Here is another exclusive preview of Russian Art Week in London. RA+C went to Christie’s and met with Margo Oganesian and Aleksandra Babenko who walked us through the most important walks in their sales on 3 June 2019.

Margo Oganesian:

This season we are very excited to present these wonderful examples of Fabergé clocks, the best you can find on the market at the moment. They do really highlight the quality of Fabergé works and the different enamelling techniques that Fabergé was so famous for.

Faberge Desk Clocks

We have a wonderful blue clock, with golf foiling underneath enamelling, which is a very difficult technique, a pink clock painted on enamel, and a beautiful lime-green clock decorated with gold and diamonds and of very unusual kidney shape. These are very nice clocks and the best on the market.


Kuzma Petrov-Vodkin. Still life with lilac

Aleksandra Babenko:

This season we are thrilled to offer a masterpiece and a really rare find by Petrov-Vodkin, his Still life with lilac. It has essentially all that one would want form a Petrov-Vodkin still life, it has his magnificent and innovative use of spherical perspective. He shows a view from above where he steps away from the traditional Italian linear perspective and challenges the viewer, and the way we look at objects. It also shows his powerful use of pure primary colours – Petrov-Vodkin was known for his series about his three-colours spectrum. And here we have a magnificent blue complemented by red and yellow, and these are the most recognisable of Petrov-Vodkin colours. The first thing to remember would be hisBathing of a red horse, also using this signature palette. Petrov-Vodkin tought his three-colours system in the Academy of Arts of Elizaveta Zvantseva and that’s what we have in this still life.

What is striking is his mastery of optical illusion, when we look at the inkwell and how it is painted, we can see how the artist carefully studied how the light travels through the glass and how it refracts on the objects and this beautiful background.

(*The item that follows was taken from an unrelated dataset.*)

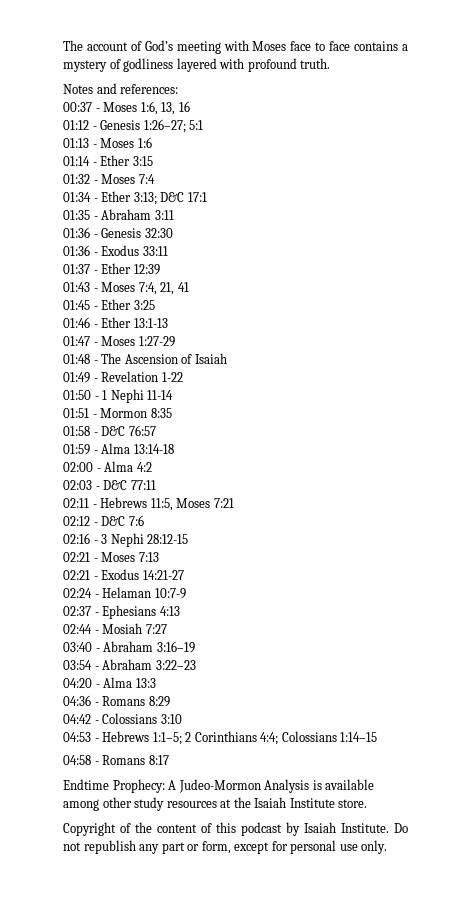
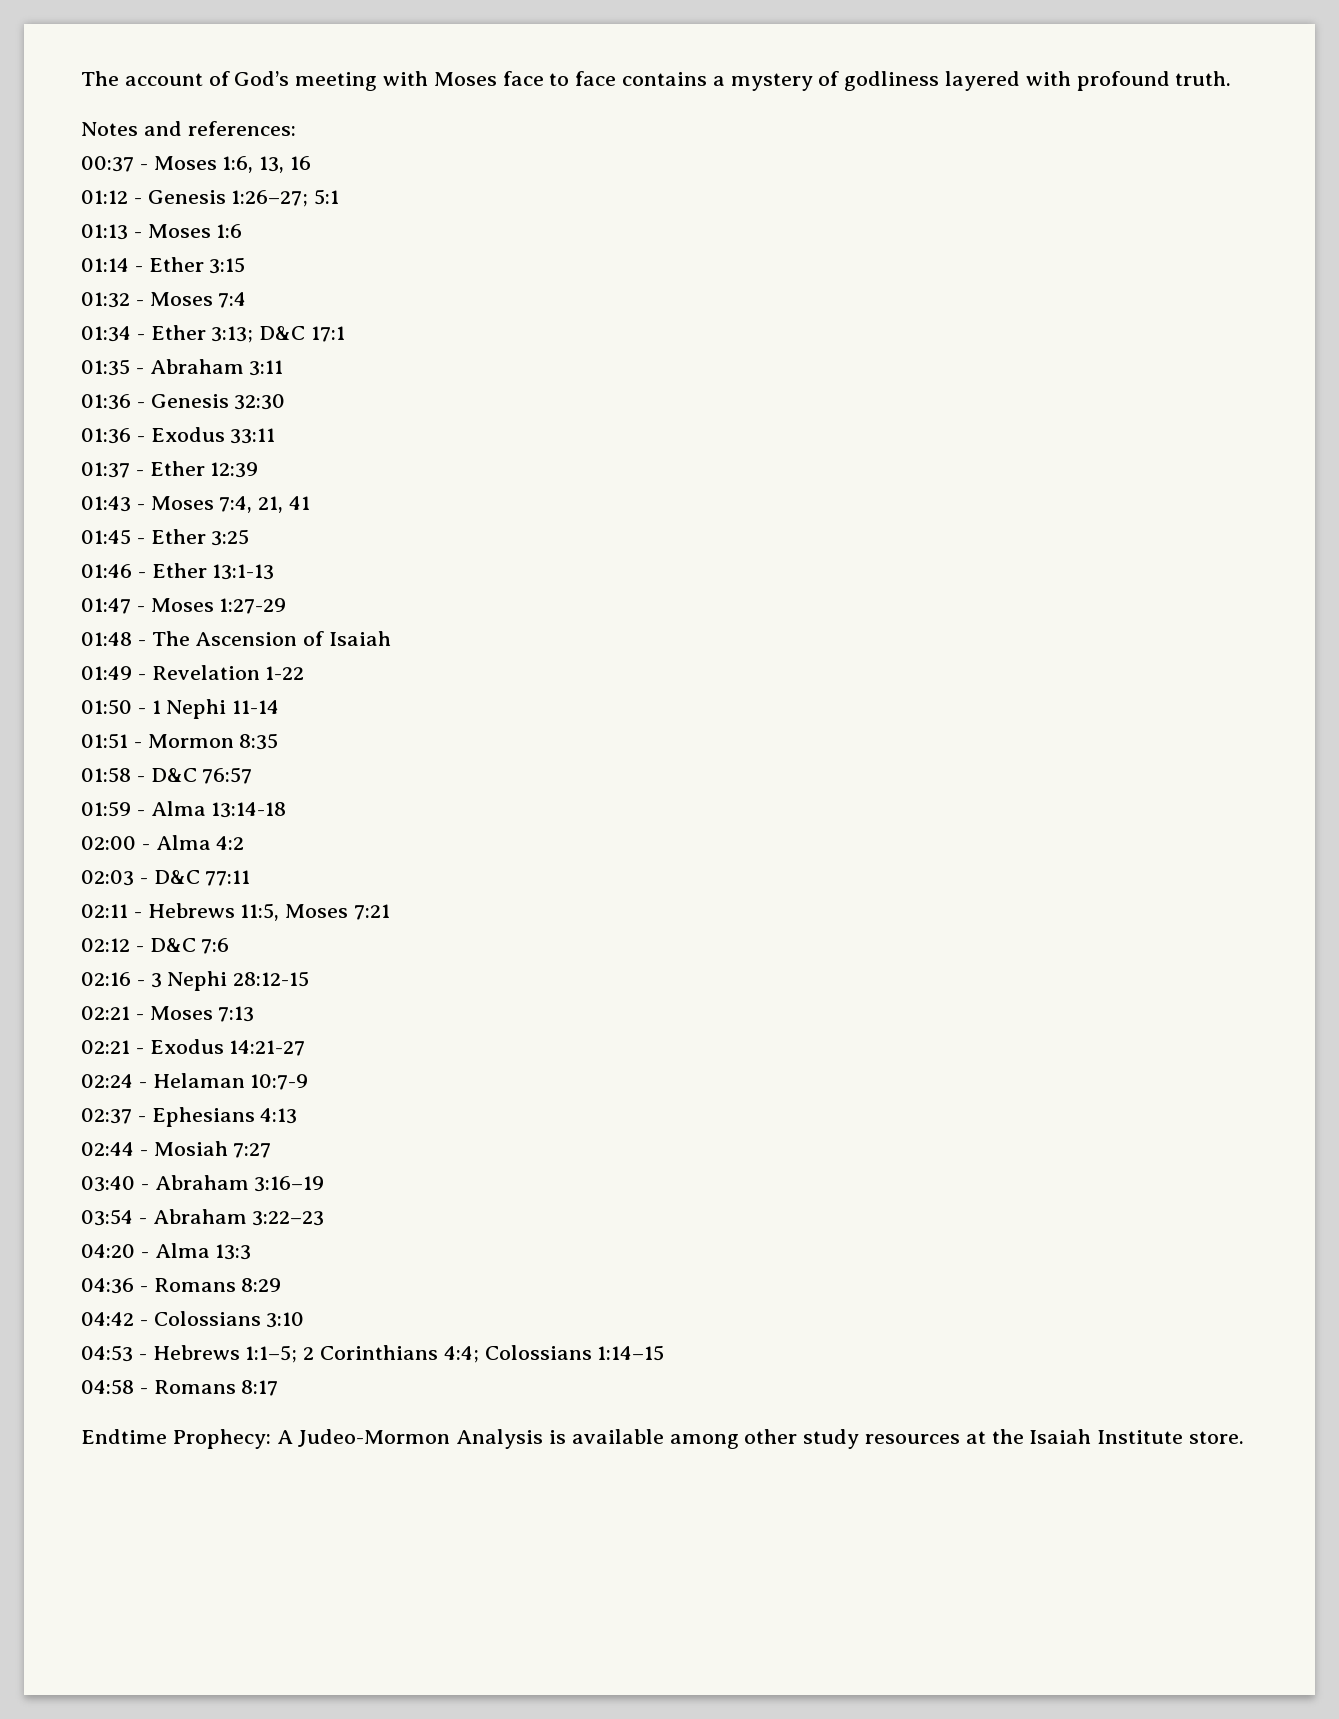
[63,822,408,836] [63,840,388,854] // Copyright of the content of this podcast by Isaiah Institute. Do not republish any part or form, except for personal use only. -> (1245, 1437) none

When we have a closer look at the still life, what catches our eye is this curious inscription in the lower right corner. It actually refer to his time in Koktebel, Crimea and we suspected that there would be another image under the still life. For that reason, we did an infrared photography of the painting. Underneath the still life, we found this interesting composition of Madonna with child. As we know this subject was of particular importance for the artist, he developed it in his early days in St Petersburg. We should bear in mind that the subject of Madonna and Child, in the larger Soviet society, was maybe not the most appealing subject. That may be the reason why the artist decided to rework on the canvas to show this beautiful still life.

This image might seem familiar, and indeed there is another version of the still life in the collection of the State Russian Museum in St Petersburg. Our version is the first, it was painted four years earlier. And when we look at it the St Petersburg’s canvas also has this blue background. We know from Petrov-Vodkin’s daughter memoirs that this blue fabric is from his working desk. The magazine is a French bimonthly art publication, called ‘L’Art Vivant’. In 1925 Petrov-Vodkin travelled to France and gave an interview to this magazine about his teaching methods at the Academy of Arts, about his innovations in art. Since then, the artist retained copies of the magazine.

The very last thing to mention is that this painting is a token of the cultural exchanges between Soviet Russia. The painting was given by the Director of the Pushkin Museum, Boris Ternovets, to an Italian art critic and publisher Giovanni Scheiwiller, who brought it to the XVIII Venice Biennale.

We are honoured to offer it on auction for the first time in its history.